The sound of him walking away was the final crack in her foundation. She couldn’t let him leave like that. Not after everything.
The door creaked open. Y/N emerged, slumped against the frame, utterly broken. In her trembling hand, she clutched the small, white plastic test.
Dominik’s eyes fell on it, and the world stopped. The color drained from his face as a thousand realizations clicked into place at once. The sickness, the hiding, the fear. His chest tightened, a maelstrom of shock, understanding, and a dawning, terrifying joy.
“How long?” The words were a whisper, fragile.
She flinched. “I… I don’t know how to say it.” She sank onto the couch, drawing her knees up. “I didn’t… I didn’t plan for this.”
He moved closer, slowly, as if approaching a spooked animal. His hands hovered. “Y/N… you have to tell me. I need to know. How far along?”
Her grip tightened on the test. “Three months… maybe a little more,” she admitted, each word a struggle. “I… I didn’t want to hurt you.”
“Hurt me?” His voice was incredulous. “You think hiding this from me doesn’t hurt me? That watching you suffer alone doesn’t tear me apart?”

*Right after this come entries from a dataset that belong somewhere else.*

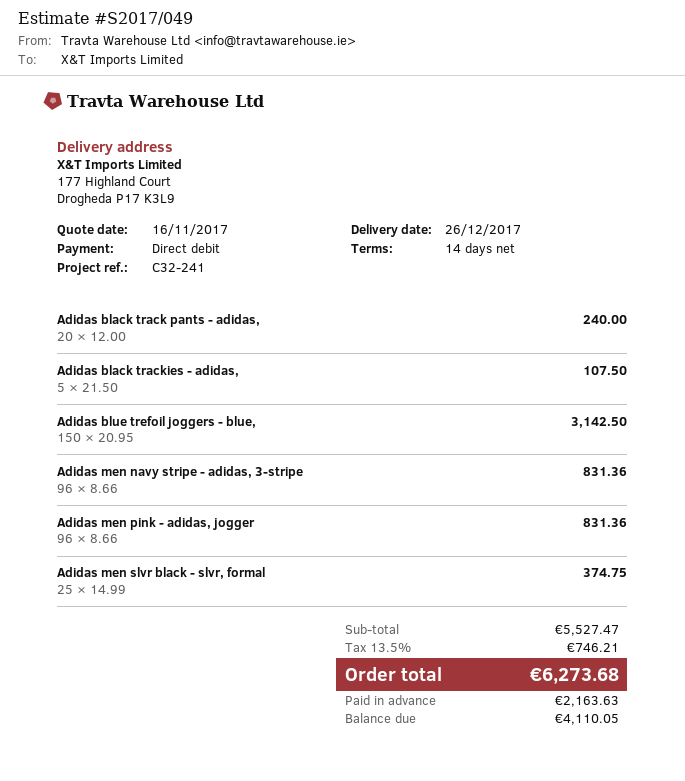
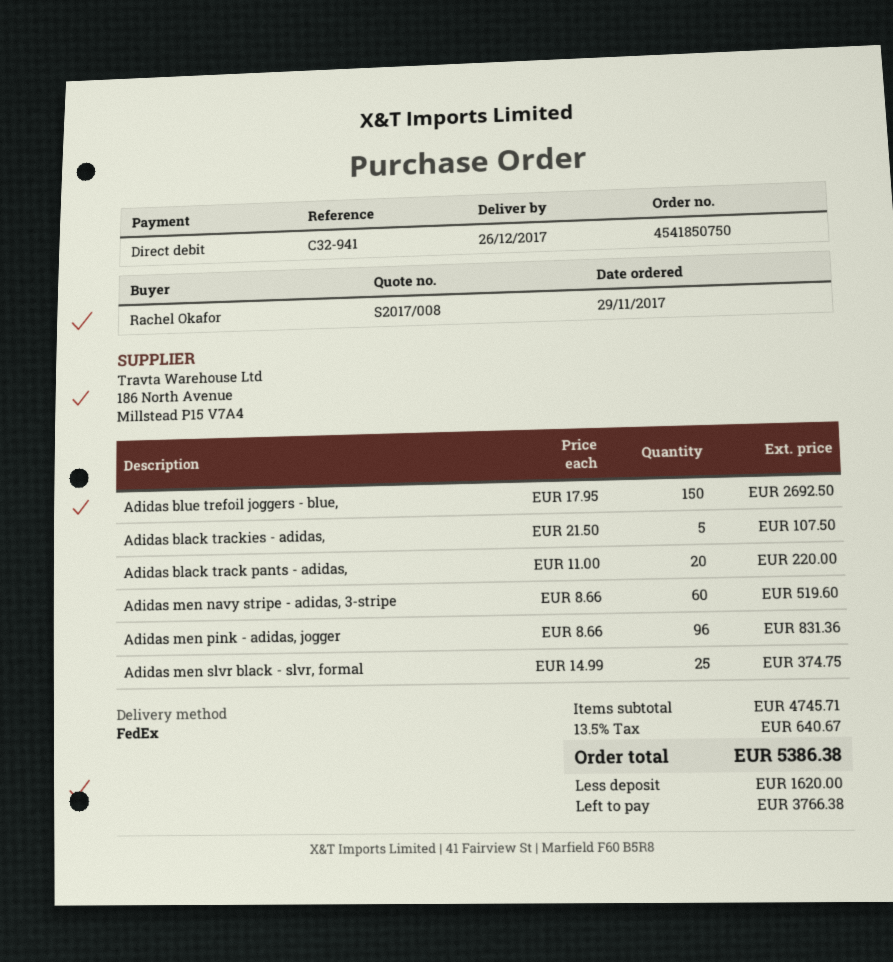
quote number: S2017/049 -> S2017/008
reference: C32-241 -> C32-941
Adidas black track pants - adidas,: 20 x 12.00 = 240.00 -> 20 x 11.00 = 220.00
Adidas blue trefoil joggers - blue,: 150 x 20.95 = 3142.50 -> 150 x 17.95 = 2692.50
Adidas men navy stripe - adidas, 3-stripe: 96 x 8.66 = 831.36 -> 60 x 8.66 = 519.60
subtotal: 5527.47 -> 4745.71
tax: 13.5% = 746.21 -> 13.5% = 640.67
total: 6273.68 -> 5386.38
deposit: 2163.63 -> 1620.00
balance: 4110.05 -> 3766.38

She pressed her face into her knees, a shudder wracking her body. “I was scared. I’m still scared. I… I don’t even know if I can do this, Dom. What if I mess it up? What if I become ..."
“You can’t know that,” he interrupted, his tone firm yet unbearably soft. He finally closed the distance, cupping her face, forcing her to meet his eyes. There was no anger there. Only worry, and a love so deep it made her want to believe. “Look at me. You are not alone in this. Whatever comes, we face it together. But you can’t shut me out. Not like this. Not when it’s us.”
The dam broke. Sobs tore from her throat, great heaving things she couldn’t control. “I didn’t mean to hide it! I’m just so terrified. Terrified I’ll become like her. Terrified I’ll fail… I’ve thought… I’ve thought about ..."
Dominik’s hand covered hers, squeezing hard. “Shhh. Don’t. Don’t say that. We’ll figure it out. Together. Whatever you feel, we face it together. But you are not walking this road alone, Y/N. Not ever.”
He pulled her into his chest, wrapping his arms around her as she finally, finally broke apart. He held her through the storm, whispering her name, anchoring her with his steadiness.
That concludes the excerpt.